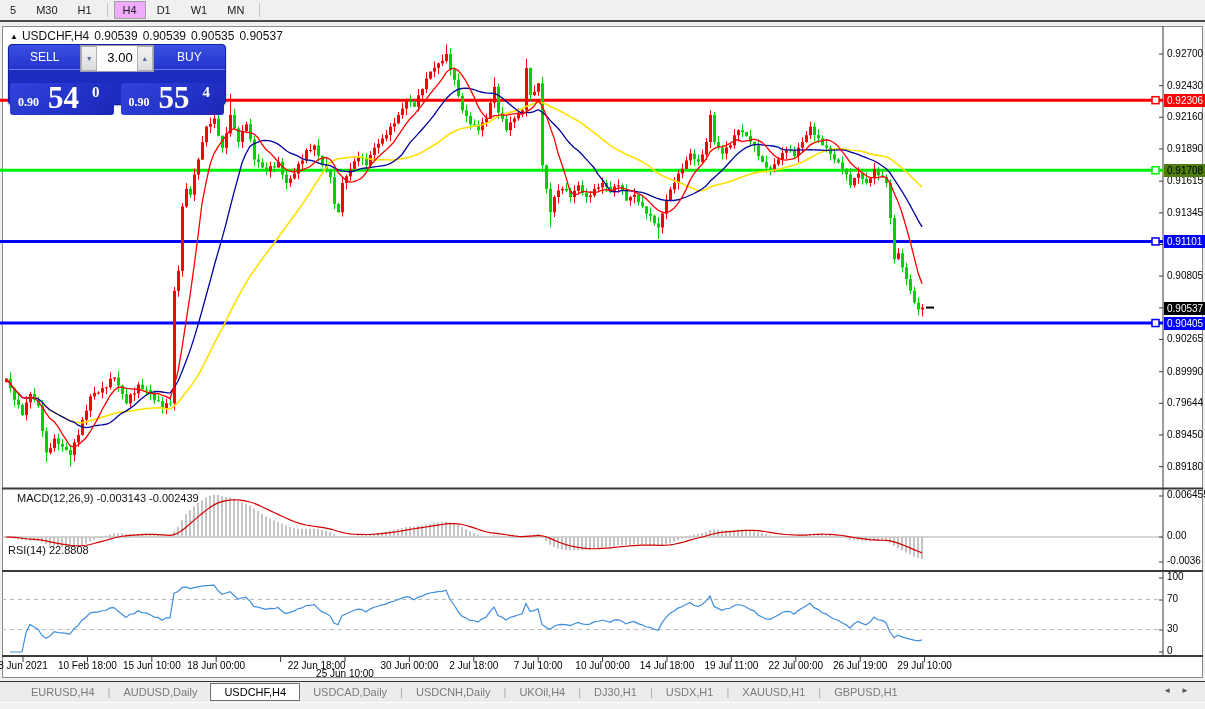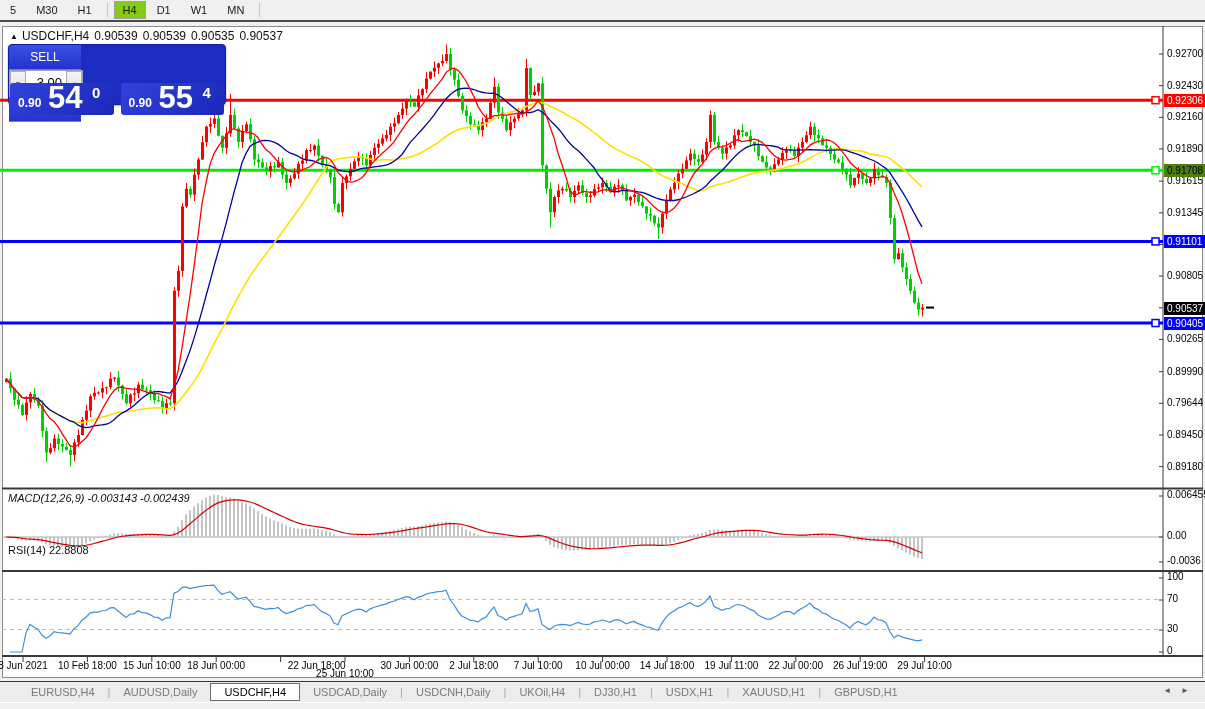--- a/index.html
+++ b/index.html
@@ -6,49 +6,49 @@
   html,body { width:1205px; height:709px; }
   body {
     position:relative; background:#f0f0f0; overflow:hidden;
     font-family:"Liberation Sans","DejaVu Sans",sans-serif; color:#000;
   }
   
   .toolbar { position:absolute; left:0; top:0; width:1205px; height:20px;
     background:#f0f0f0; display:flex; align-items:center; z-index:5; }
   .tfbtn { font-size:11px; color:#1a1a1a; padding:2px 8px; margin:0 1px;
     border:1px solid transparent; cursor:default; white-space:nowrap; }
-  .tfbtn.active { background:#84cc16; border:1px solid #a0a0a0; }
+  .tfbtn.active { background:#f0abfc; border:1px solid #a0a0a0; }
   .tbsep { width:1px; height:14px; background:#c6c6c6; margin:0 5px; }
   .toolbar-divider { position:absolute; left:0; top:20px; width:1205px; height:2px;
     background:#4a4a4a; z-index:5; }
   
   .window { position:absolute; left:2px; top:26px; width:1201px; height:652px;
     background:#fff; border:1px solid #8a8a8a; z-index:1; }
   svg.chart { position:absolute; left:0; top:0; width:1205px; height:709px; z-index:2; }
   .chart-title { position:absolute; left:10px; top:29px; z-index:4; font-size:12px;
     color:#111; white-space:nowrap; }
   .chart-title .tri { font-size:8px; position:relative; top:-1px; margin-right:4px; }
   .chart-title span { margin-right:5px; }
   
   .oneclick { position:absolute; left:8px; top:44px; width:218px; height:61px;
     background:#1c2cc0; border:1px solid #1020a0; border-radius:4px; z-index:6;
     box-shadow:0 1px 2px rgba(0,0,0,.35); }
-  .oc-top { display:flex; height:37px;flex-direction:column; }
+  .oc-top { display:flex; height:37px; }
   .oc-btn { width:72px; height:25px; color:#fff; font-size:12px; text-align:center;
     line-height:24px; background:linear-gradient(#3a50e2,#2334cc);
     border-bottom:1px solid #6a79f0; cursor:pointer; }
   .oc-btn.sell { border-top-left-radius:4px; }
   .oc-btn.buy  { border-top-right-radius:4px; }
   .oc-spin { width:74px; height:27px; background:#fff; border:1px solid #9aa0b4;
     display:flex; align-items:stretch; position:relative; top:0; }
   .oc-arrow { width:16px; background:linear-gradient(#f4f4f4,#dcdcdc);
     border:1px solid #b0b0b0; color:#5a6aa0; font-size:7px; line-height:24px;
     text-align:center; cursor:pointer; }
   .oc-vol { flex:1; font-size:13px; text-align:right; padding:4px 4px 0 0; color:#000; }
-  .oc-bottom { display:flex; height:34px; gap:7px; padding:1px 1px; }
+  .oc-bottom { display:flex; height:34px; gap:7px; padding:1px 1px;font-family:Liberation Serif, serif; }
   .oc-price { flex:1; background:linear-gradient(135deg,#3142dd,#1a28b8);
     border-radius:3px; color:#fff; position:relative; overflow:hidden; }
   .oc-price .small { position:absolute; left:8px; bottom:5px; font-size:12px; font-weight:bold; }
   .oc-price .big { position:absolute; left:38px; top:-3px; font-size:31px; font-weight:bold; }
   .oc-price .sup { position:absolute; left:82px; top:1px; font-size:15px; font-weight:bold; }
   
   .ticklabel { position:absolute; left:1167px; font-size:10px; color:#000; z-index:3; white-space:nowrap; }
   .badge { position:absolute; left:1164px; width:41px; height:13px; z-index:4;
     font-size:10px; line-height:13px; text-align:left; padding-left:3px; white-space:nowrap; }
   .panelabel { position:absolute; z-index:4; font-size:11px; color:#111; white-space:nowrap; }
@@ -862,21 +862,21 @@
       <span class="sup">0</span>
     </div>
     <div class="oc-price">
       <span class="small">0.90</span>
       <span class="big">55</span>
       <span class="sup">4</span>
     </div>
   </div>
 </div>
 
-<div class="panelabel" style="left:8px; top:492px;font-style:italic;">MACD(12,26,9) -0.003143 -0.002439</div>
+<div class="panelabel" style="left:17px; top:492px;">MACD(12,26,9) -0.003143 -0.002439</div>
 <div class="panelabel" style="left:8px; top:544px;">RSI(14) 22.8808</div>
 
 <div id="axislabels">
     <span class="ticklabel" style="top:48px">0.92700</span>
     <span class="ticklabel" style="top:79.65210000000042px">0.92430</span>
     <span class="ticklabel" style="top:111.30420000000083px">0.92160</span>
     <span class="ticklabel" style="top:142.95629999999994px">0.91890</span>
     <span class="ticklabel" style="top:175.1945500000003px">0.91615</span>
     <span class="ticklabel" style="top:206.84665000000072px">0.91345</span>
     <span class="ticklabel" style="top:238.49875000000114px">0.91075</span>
--
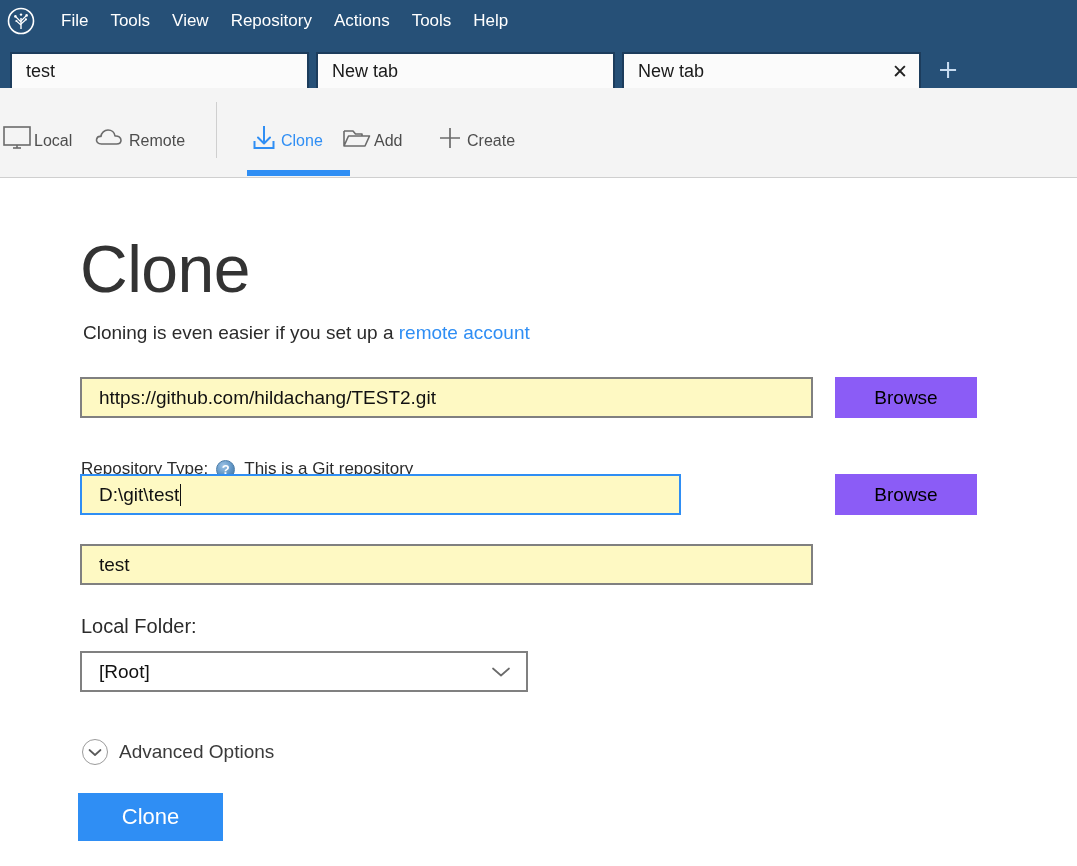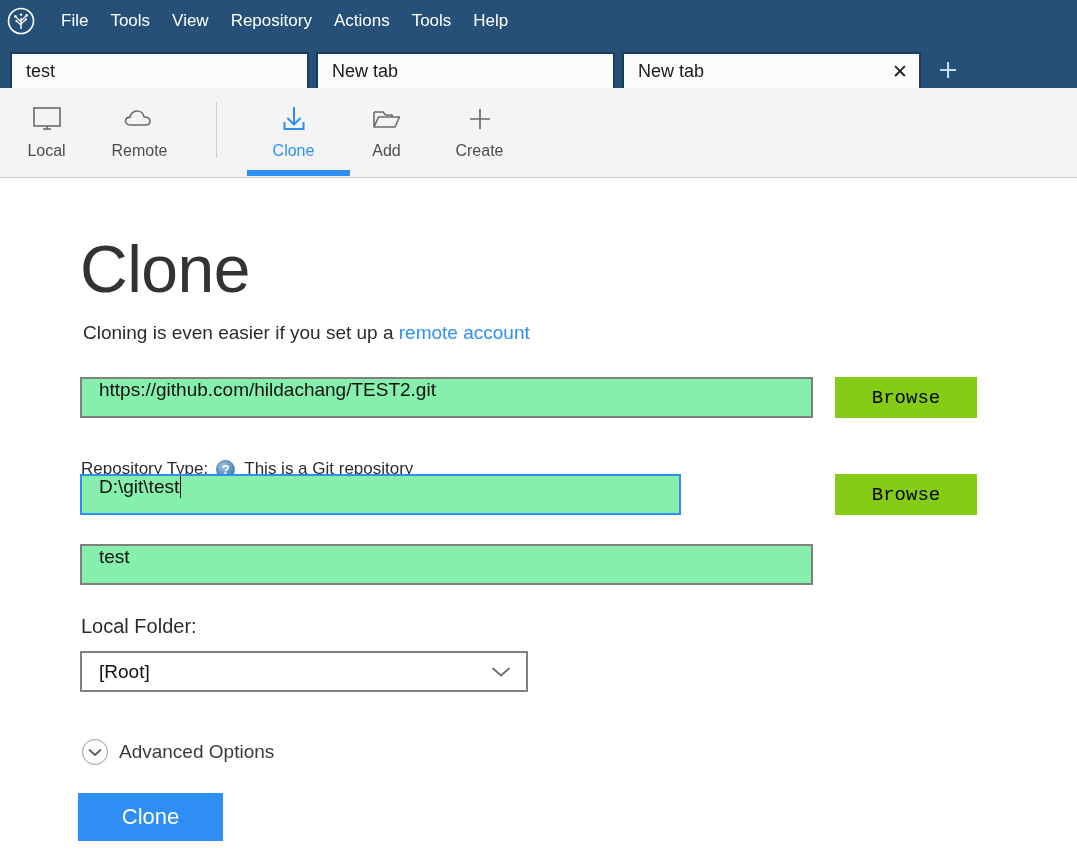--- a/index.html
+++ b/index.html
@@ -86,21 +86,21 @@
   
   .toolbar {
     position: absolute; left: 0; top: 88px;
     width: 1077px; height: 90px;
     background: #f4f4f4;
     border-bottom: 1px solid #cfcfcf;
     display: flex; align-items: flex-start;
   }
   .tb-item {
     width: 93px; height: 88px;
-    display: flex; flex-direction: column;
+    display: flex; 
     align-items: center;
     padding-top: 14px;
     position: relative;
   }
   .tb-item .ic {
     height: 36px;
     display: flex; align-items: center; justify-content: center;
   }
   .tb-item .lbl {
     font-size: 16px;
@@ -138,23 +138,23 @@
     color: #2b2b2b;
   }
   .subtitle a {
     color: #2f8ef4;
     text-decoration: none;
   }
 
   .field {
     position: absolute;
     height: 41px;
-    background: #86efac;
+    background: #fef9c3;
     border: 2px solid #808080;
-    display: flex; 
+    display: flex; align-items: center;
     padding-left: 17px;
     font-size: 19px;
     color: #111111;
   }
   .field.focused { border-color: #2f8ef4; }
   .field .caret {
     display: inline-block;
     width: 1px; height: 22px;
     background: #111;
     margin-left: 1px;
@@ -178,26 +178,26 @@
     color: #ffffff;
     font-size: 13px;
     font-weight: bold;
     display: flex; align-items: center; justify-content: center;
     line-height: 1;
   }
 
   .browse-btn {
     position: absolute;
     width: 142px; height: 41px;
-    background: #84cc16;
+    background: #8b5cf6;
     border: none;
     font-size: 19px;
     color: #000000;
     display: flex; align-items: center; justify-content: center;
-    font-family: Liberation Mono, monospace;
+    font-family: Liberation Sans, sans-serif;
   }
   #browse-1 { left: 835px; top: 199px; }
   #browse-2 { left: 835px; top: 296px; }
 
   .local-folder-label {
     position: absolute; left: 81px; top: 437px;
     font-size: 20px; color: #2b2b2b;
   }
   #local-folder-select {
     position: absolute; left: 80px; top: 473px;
--
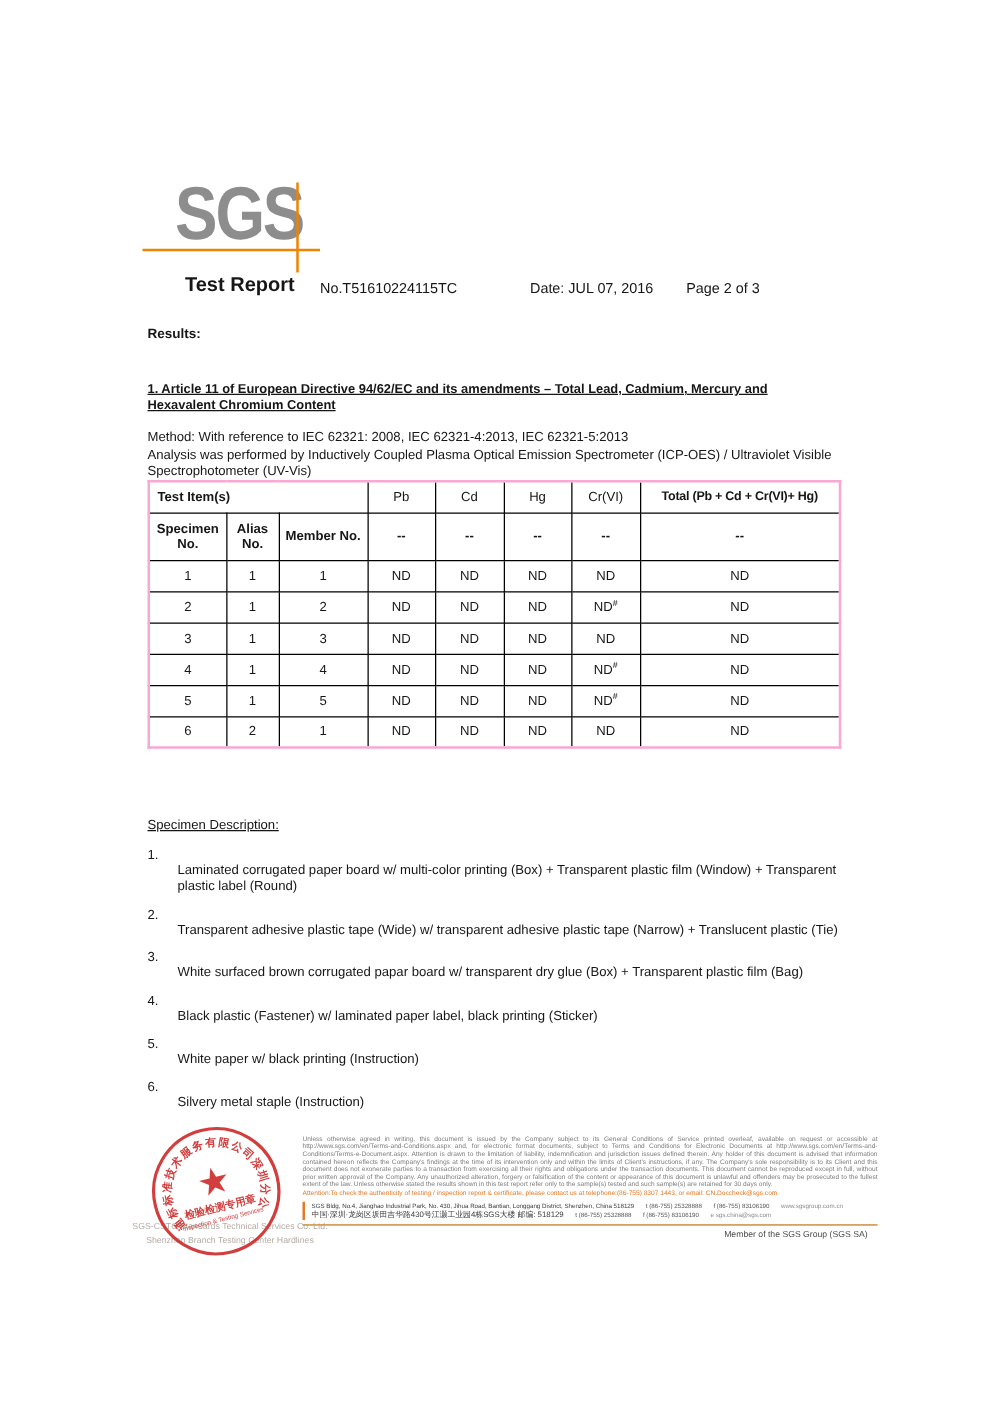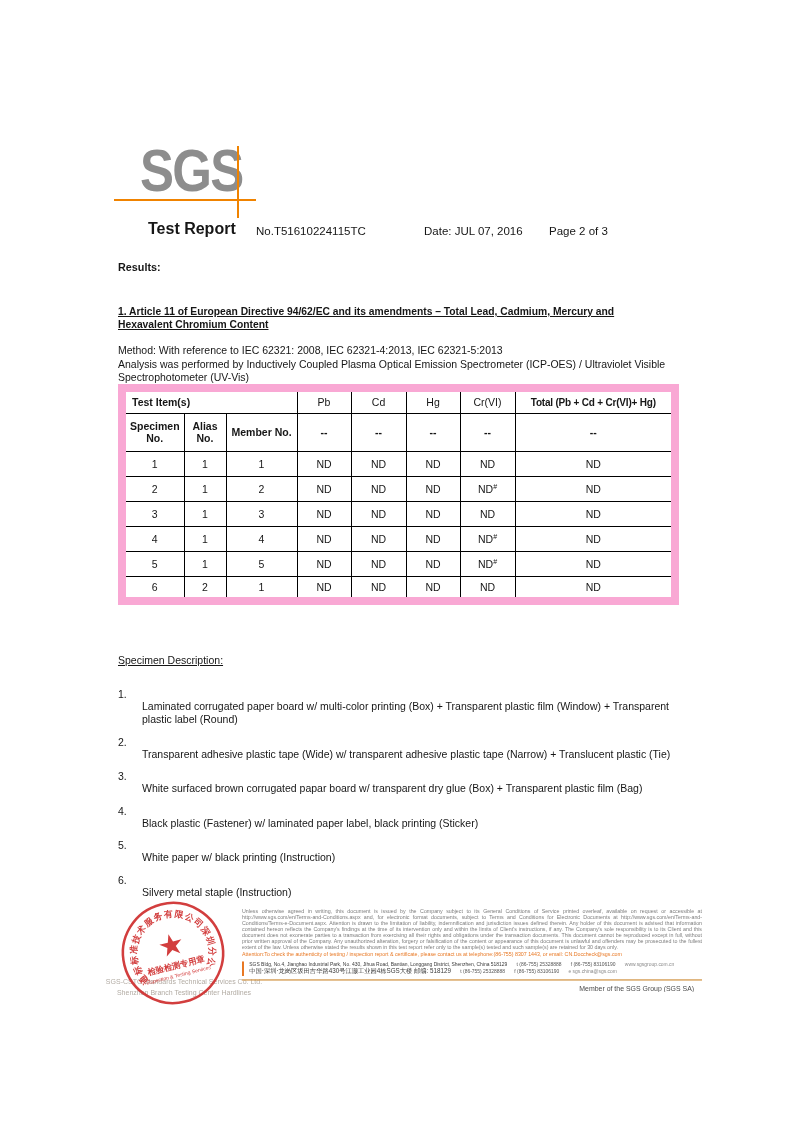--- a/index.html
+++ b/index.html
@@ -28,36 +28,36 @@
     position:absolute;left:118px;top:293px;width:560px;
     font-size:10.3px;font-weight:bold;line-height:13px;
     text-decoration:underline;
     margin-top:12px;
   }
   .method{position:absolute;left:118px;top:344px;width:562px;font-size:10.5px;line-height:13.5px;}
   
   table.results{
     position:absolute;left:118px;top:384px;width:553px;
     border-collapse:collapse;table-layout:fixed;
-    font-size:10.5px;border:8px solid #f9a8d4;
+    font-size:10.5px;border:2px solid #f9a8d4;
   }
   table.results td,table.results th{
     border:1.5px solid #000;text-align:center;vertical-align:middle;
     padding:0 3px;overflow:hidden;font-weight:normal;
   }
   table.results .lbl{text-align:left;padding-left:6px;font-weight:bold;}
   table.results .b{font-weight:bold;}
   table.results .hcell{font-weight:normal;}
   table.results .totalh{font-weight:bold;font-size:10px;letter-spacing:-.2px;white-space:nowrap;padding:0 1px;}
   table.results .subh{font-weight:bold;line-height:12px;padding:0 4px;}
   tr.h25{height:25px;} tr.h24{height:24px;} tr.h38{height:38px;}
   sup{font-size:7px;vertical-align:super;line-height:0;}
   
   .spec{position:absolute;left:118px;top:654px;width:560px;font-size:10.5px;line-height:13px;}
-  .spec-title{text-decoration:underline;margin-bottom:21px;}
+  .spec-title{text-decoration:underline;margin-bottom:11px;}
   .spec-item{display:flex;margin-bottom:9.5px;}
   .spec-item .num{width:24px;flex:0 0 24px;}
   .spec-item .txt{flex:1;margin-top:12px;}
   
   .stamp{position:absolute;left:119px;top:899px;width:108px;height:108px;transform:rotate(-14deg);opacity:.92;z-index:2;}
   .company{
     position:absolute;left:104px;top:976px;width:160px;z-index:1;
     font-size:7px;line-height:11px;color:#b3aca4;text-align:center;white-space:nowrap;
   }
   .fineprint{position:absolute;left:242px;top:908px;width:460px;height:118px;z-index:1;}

*Instructions for the task:* How many of the lines above contain the word "tfbtn"? Only the number should be given.

*Answer below:* 3